# Ignorance is Bliss (UK election blog)



## granty1 (Apr 30, 2010)

www.tales-oftheexpected.blogspot.com

In a scene reminiscent of BBC’s The Thick of it, Gordon Brown slags off a ‘normal’ citizen on the campaign trail after retreating to the relative safety of his Jag. It makes you think, doesn’t it? How does Cameron summarise a grim afternoon kissing ASBO babies in Scunthorpe? Or Clegg after canvassing in a Tory stronghold of Thatcherist perms? We all know what Nick Griffin says when the camera is switched off, precisely because no journalist worth their salt would ever press the off button when he and his cronies are within earshot, be that at a party conference or a post campaign pint down the George and Dragon in Dagenham. 

Of course politicians don’t like talking to real people with issues; they almost always fail to fit in neat legislative boxes, instead rather rudely choosing to have jobs, lives and children. Ungrateful sods. It must, however, be incredibly frustrating for the politicians themselves, as seemingly almost every man, woman and child on the streets of Britain seems completely ignorant to the bigger picture. Understandably, people in general care most about the issues that affect their everyday lives, and for the most part couldn’t care a hoot for wider monetary policy or voting reform. It is becoming increasingly clear from the ubiquitous broadcasting coverage this election has received that the majority of people are spectacularly uniformed (or perhaps just plain ignorant) to politics as a whole. In the same way that politicians are forced to generalise demographics into digestible statistics, the public on the whole seem equally as acquiescent in subscribing to the few general ‘truths’ about politics and politicians. You know what I’m talking about; take any of the endless and entirely fatuous segments on TV news as an example:

Nick Robinson on one of his interminable jaunts around the country inevitably stops off in some god-forsaken town to talk to the ‘voters’. There, he receives the same old narrow minded answers he gets from every other god-forsaken town he’s had the misfortune to visit after disembarking the BBC election wagon. Firstly, there’s the old man with no teeth and a flat cap who denies he has any interest in the political sphere, claiming that ‘they’re all the same aren’t they? Robbing bastards.’ Next, a woman with hoop earrings on a market stall selling pink velour sweat pants reveals that she’s voting BNP, due to her suffering business being a direct result of the Asian community’s indifference to buying her pink velour sweat pants. Next up is the lady with a respectable job (who took some finding) pledging her allegiance to Nick Clegg on the back of the last TV debate because ‘he seemed like a nice guy’. By this time, it’s clear that the BBC’s esteemed political editor is of exactly the same mindset as Gordon Brown after his run in with the ‘bigoted woman’; a thinly veiled expression of understanding and journalistic intrigue covering his true contempt for the utterly stupid British public. 

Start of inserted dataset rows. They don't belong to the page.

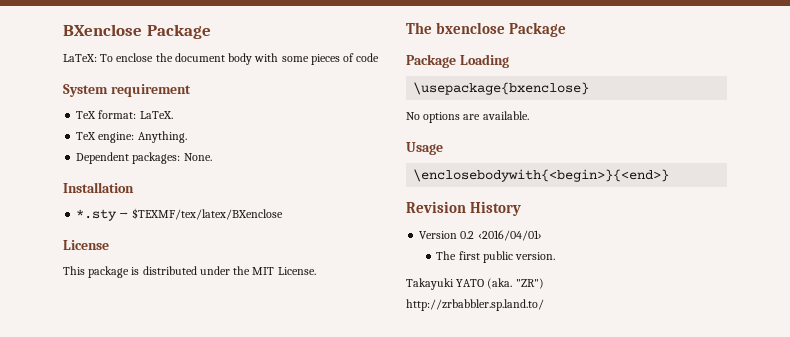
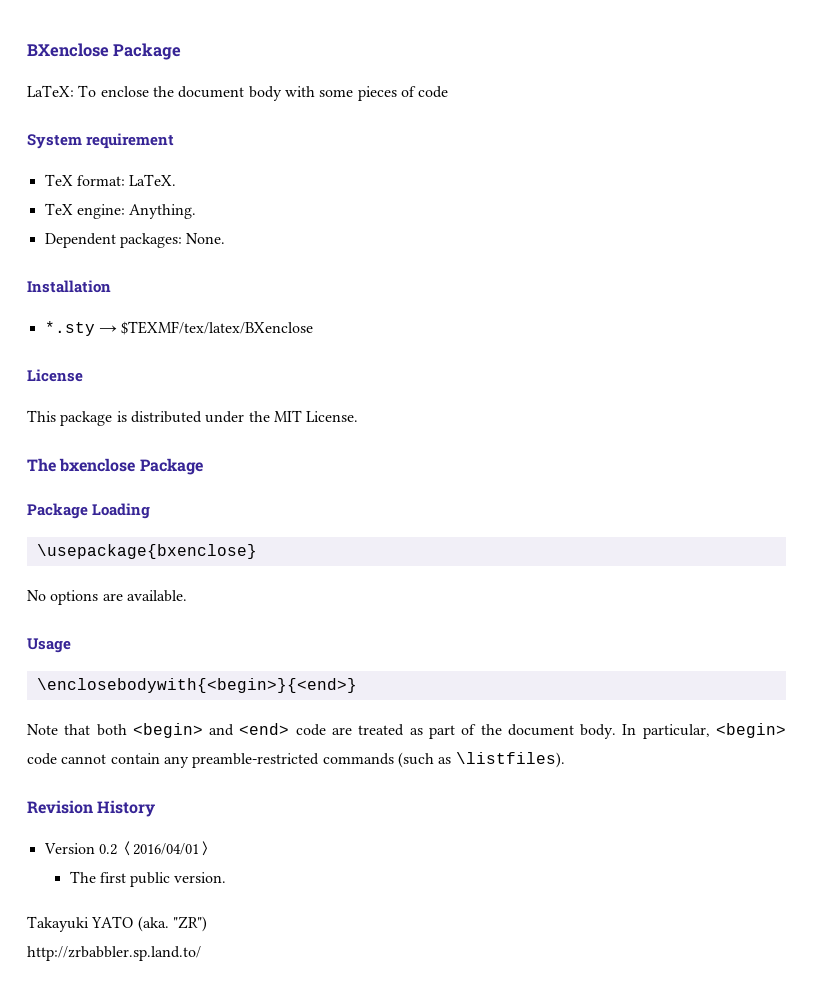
(670, 175) none -> [27,723,786,739] [27,752,565,768] // Note that both <begin> and <end> code are treated as part of the document body. In particular, <begin> code cannot contain any preamble-restricted commands (such as \listfiles).
[477,230,542,241] ‹2016/04/01› -> [116,841,215,856] 〈2016/04/01〉

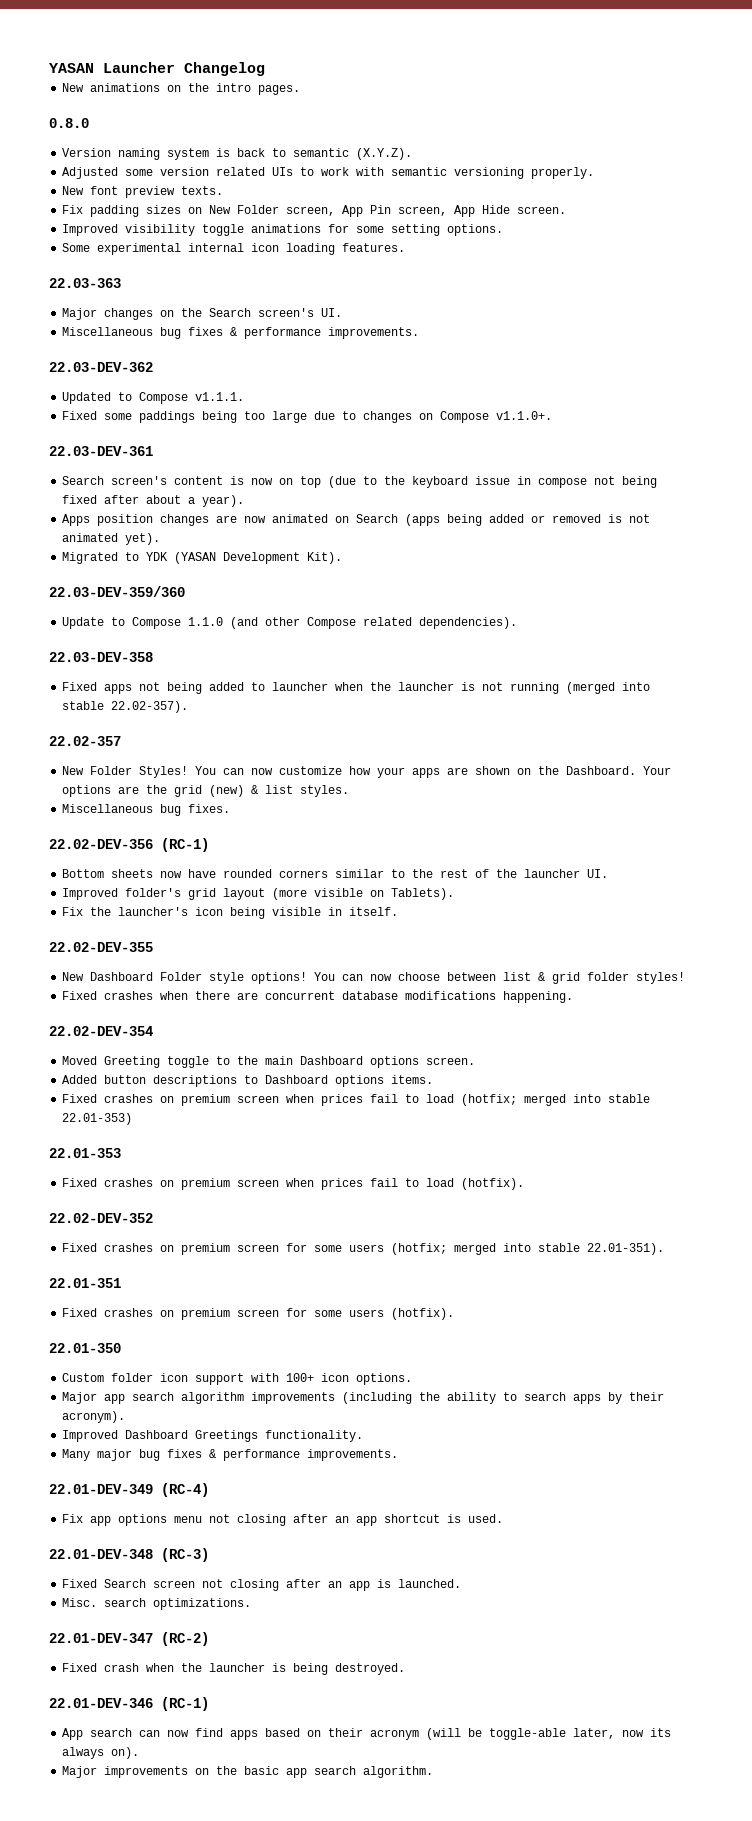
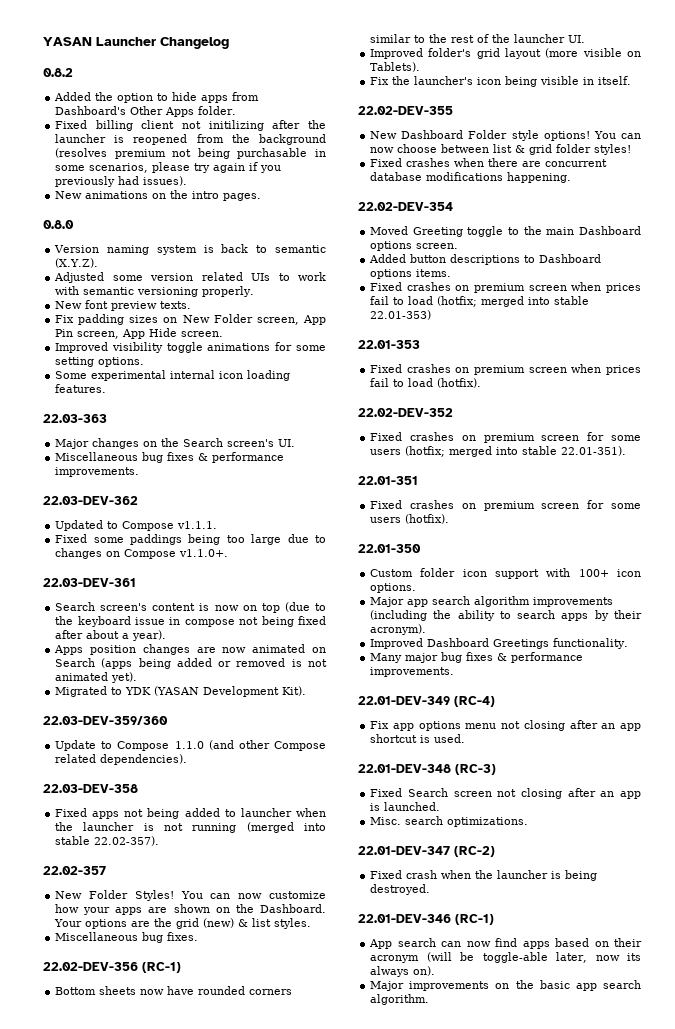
(265, 69) none -> [43,68,73,77] [54,92,260,103] [55,106,237,117] [55,120,326,131] [55,134,326,145] [55,148,326,159] [55,162,282,173] [55,176,188,187] // 0.8.2 // Added the option to hide apps from Dashboard's Other Apps folder. // Fixed billing client not initilizing after the launcher is reopened from the background (resolves premium not being purchasable in some scenarios, please try again if you previously had issues).

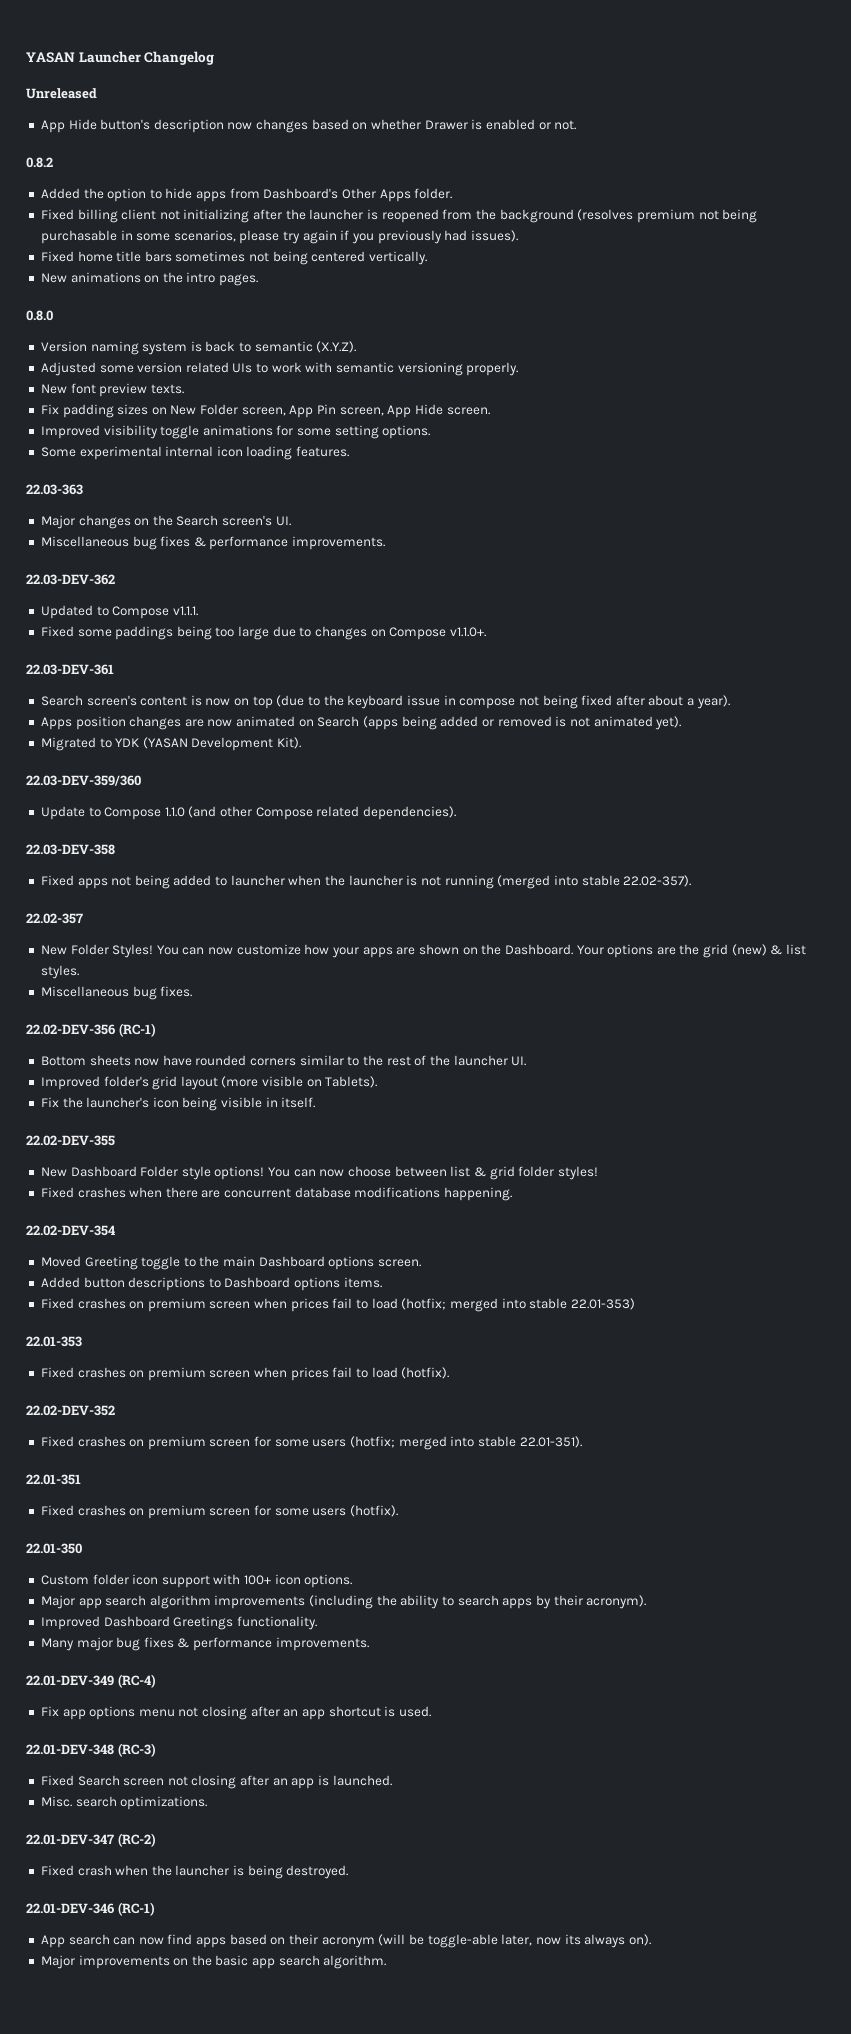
(229, 43) none -> [26,88,97,99] [40,119,577,133] // Unreleased // App Hide button's description now changes based on whether Drawer is enabled or not.
[208,120,264,131] initilizing -> [183,209,250,223] initializing
(188, 181) none -> [40,251,428,265] // Fixed home title bars sometimes not being centered vertically.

It’s partly the fault of TV networks for over saturating the airwaves with election hype. Sky News managed to eek out an entire night of coverage devoted to the second debate, even recruiting body language experts to analyse hand gestures, not to mention the broadcast media’s obsession with ties. The most laughable of these innumerable analyses is ‘the worm’. All the channels have incorporated this piece of totally facile technology into their election coverage. If the worm has escaped your notice, it’s basically a real-time graph charting the reaction of selected members of the public to each televised debate Like a wounded snake, it drags its slow length along as the programme unfolds, with the wiggly red, blue and yellow lines moving up or down according to the audience’s opinion of how each leader is faring. It ranges (unofficially) from ‘nice geezer’ to ‘what a wanker’. It has proved itself routinely pointless however, as the lines tend to worm upwards whenever one of them speaks of ‘fairness’ or ‘tax cuts’, and take a dive should they mutter something about ‘austerity’ or ‘tax rises’, for obvious reasons. 

On the issue of ignorance amongst the electorate, it’s clear from the TV debates that all three of the party leaders consider the majority of the audiences at home to be a bit dim at best. Having sat through all three, it became obvious that the same stock phrases were being rolled out again and again: ‘David wants to put the economy at risk’ from Brown, ‘stop the jobs tax’ from Cameron and courtesy of Nick Clegg, the worst of the three by far for pleb-friendly political strap lines, ‘put money back in your pocket’, ‘these two old parties’ and the perennial favourite ‘greedy bankers’. These sound bites are designed simply to dupe your average voter into thinking they have the magic remedy to our drunken economy, as it lies dribbling in a gutter somewhere trying to find its wallet for a taxi home. I’m not saying that Clegg, Cameron or Brown should plunge headlong into the minutiae of political theory, but give us some credit; if I wanted a catchphrase, I’d watch Fawlty Towers. 

It was summed up nicely during an interview after the second debate with an audience member. ‘I’ve always voted Conservative’ she said, ‘but last week I was really impressed with Clegg, and so I thought I might vote for him’. She followed this heavyweight political judgement with the revelation that she had met Mr Cameron after the show, and that he seemed really nice and talked with her about the nice weather we’ve been having. That, she revealed, was sufficient to swing her vote back the other way. When asked what areas of Conservative policy she agreed with, a moment’s umming and ahing gave way to ‘all of it really’. I have a suspicion that she might be a little confused come election day when she can’t see David Cameron’s name on her ballot paper anywhere. Bless.

Luckily for me, I’m currently surrounded by students at university (and I never thought I’d say that). It was refreshing during the first debate to see contemplative undergraduates discussing the finer points of monetary policy over snakebite. I am doubtful however, that the same conversations will be replicated in pubs and offices up and down the country, and more’s the pity. In my experience, Eastenders receives a much higher billing in the gossip stakes, and should women’s soap opera chat around the office water cooler be replaced with deep ideological discussion, the TV debates would become unnecessary. It’s the same with men and football. I remember what my Mum said to me when I was collecting football stickers as a child for the Italia ’90 world cup; ‘if you spent half as much time memorising your times tables as you do learning the names of the entire United Arab Emirates squad, you’d be a genius.’ Incidentally, I can still name half of them, but I couldn’t tell you what 8 x 12 is.

A joke to finish, I think:

Q: what do you call a coalition government of porn stars? 
A: A well-hung parliament.

You can have that one.


----------



## Red_Venus (Apr 30, 2010)

Quite good! I really enjoyed your summary joke at the end. Nicely done.


----------



## spider8 (May 2, 2010)

I've been telling people all week about how that moment was like _The Thick of It._ And no one seems to have heard of it.


----------



## Desk Hermit (May 3, 2010)

There is no compulsory voting in the UK (there is here in Oz) so it will be interesting to see how much this unusual 3 cornered contest has affected voter turnout.


----------



## spider8 (May 3, 2010)

There's so many people who don't like any of the parties. I think the turnout will be poor. But the Labour stalwarts seem unshakeable. I can't see any swing towards Labour, but I see a small swing away.


----------



## granty1 (May 3, 2010)

Tories by a narrow majority I say.. Cameron really hasn't capitalised like he seemed certain to a few months ago. Which is nice...


----------